Google Authenticatorは、30秒ごとに生成されるシークレットキー(ワンタイムパスワード)に基づいて動作しています。そのため、仮に攻撃者がパスワードなどの基本的なログイン情報を入手したとしても、アプリが生成するコードを傍受してアカウントへのログインを突破することは、現実的にはほぼ不可能です。間違いなく、Google Authenticatorはアカウントを守る強力な盾となるでしょう。

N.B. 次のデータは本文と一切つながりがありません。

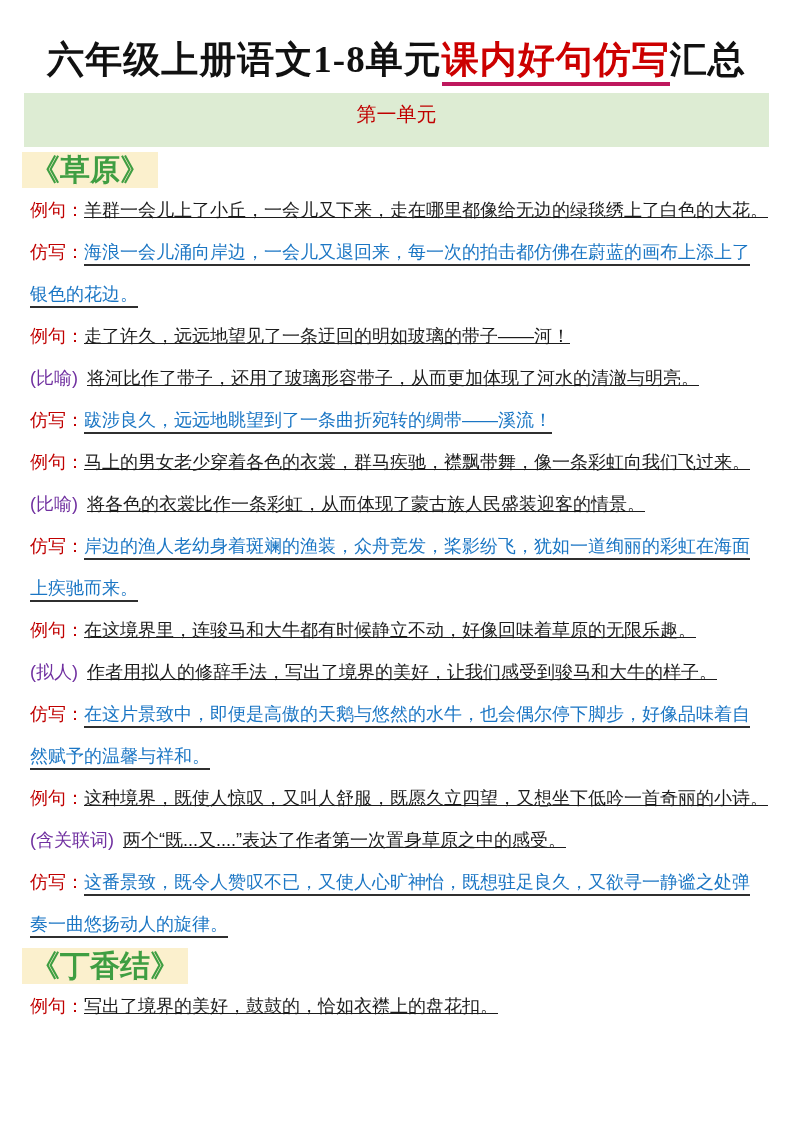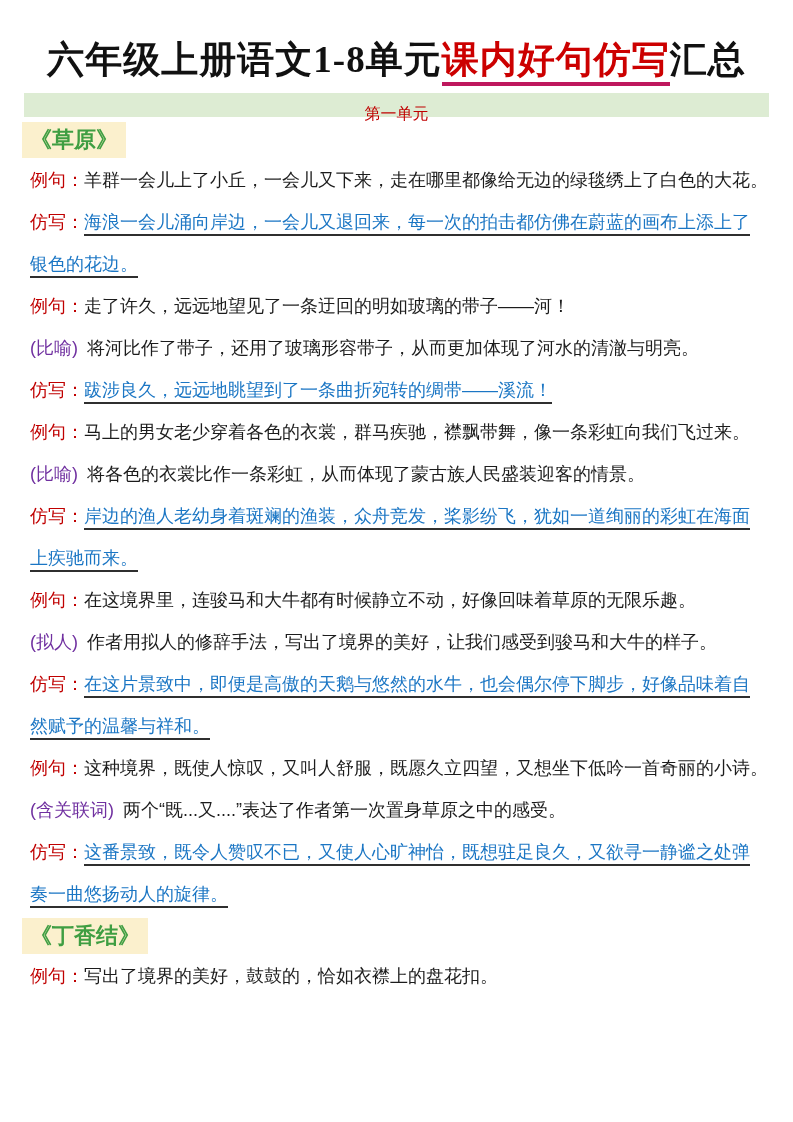"第一单元" .unit-banner { font-size: 16px -> 20px; height: 24px -> 54px }
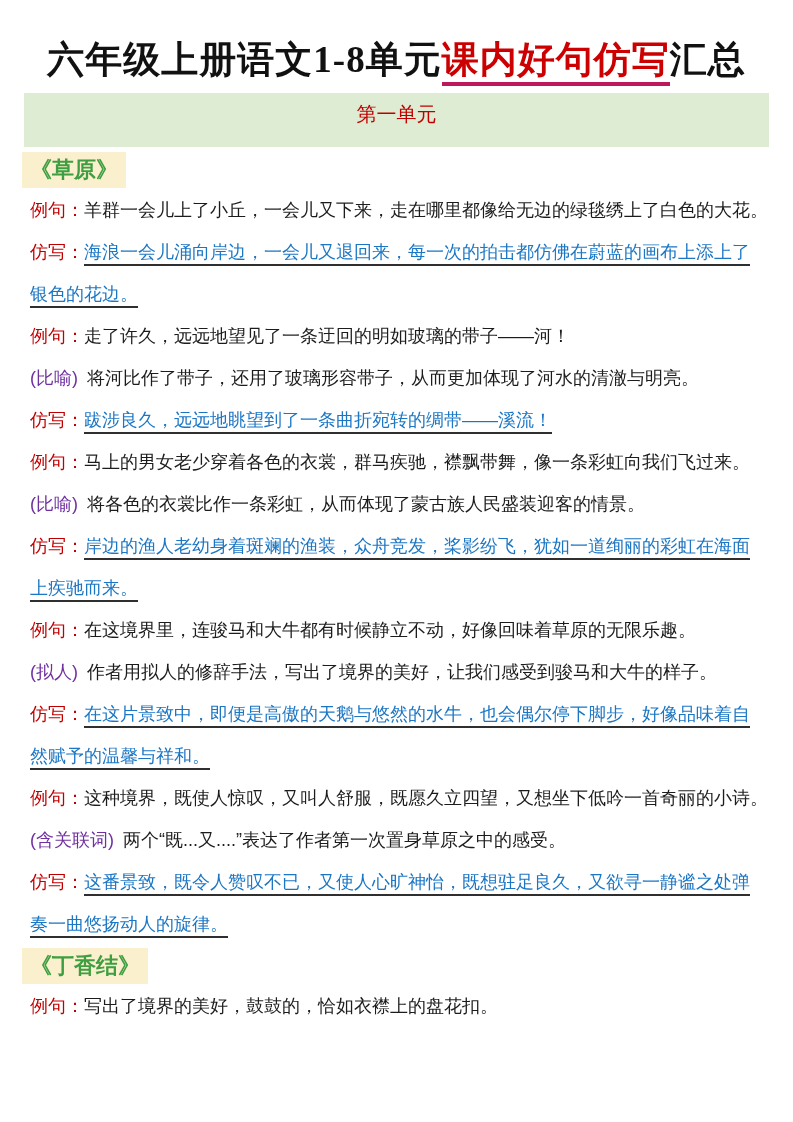"《草原》" .section-heading { font-size: 22px -> 30px }
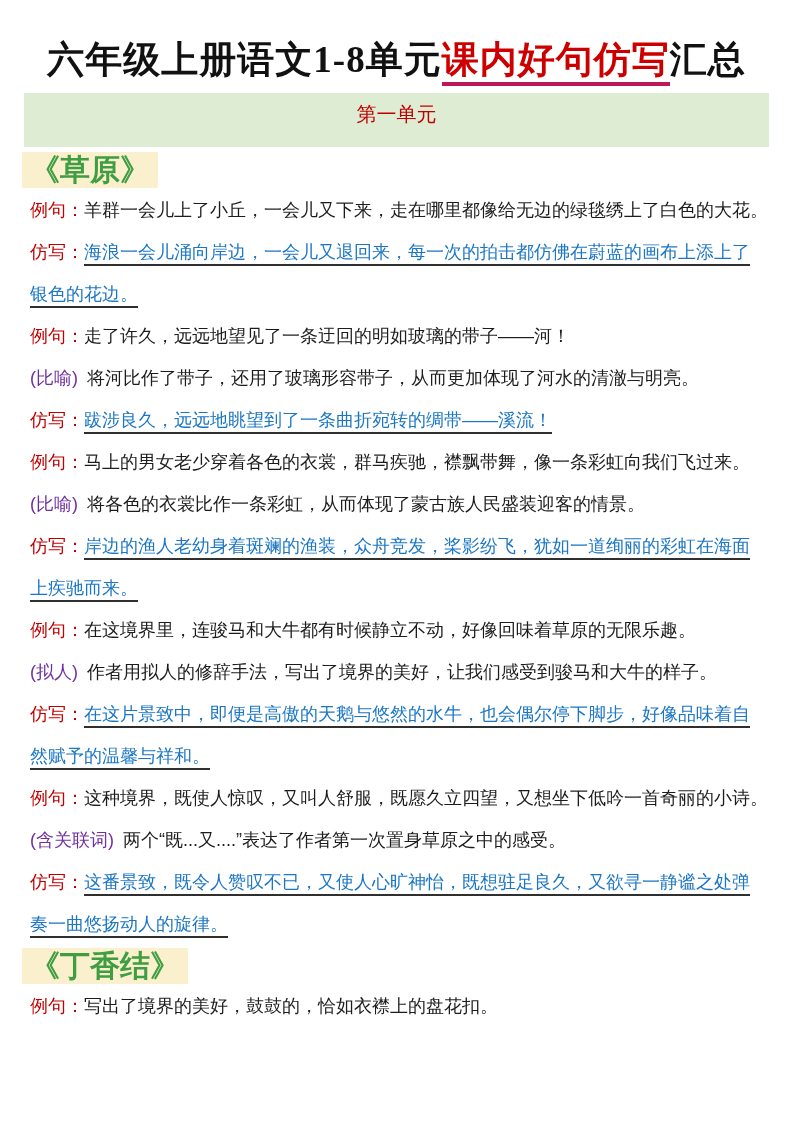"羊群一会儿上了小丘，一会儿又下来，走在哪里都像给无边的绿毯绣上了白色的大花。" .txt { text-decoration: none -> underline }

とはいえ、Google Authenticatorを狙ったハッキングの試みは数多く確認されており、成功例も存在します。重要なのは、Google Authenticatorを第一の防御線として使う場合でも、常に注意を怠らないことです。特に、スマホを売却・譲渡する前に、古いスマホから新しいスマホへ確実に移行し、アカウント情報を消去しておくことは、本記事で繰り返し強調しているポイントです。
Q2. 複数のデバイスでGoogle Authenticatorを使うには?
複数のデバイスでGoogle Authenticatorを使用する方法は2つあります。1つ目は、各デバイスごとに個別の認証手段を登録する方法。2つ目は、アカウントを同期させて、複数のデバイスで同じコードを表示させる方法です。後者の具体的な手順については、パート1の最終ステップで解説しました。
Q3. 新しいスマホにGoogle Authenticatorを設定するには?
AndroidでもiPhoneでも、Google Authenticatorの初期設定や基本的な使い方は共通しています。詳細な手順については、Google Authenticatorのセットアップと使い方を解説した専用チュートリアルをご参照ください。
まとめ
オンラインアカウントのセキュリティは、ログインIDとパスワードの時代から始まり、SMSによる認証へと進化してきました。しかし、SMS認証もやがて時代遅れになり、ハッカーがSIMカードを乗っ取ってメッセージを傍受できるようになりました。そこで登場したのが二要素認証を提供するGoogle Authenticatorであり、アカウント保護の水準を大きく引き上げました。
とはいえ、スマホを紛失したときや機種変更したときにも、Google Authenticatorのアカウントを適切に管理することが非常に重要です。本記事では、QRコードを使った通常の移行手順に加えて、古いスマホがない状態でのバックアップコードによる復元方法まで、ステップバイステップで解説しました。ぜひ参考にして、大事なアカウントをしっかり守りましょう。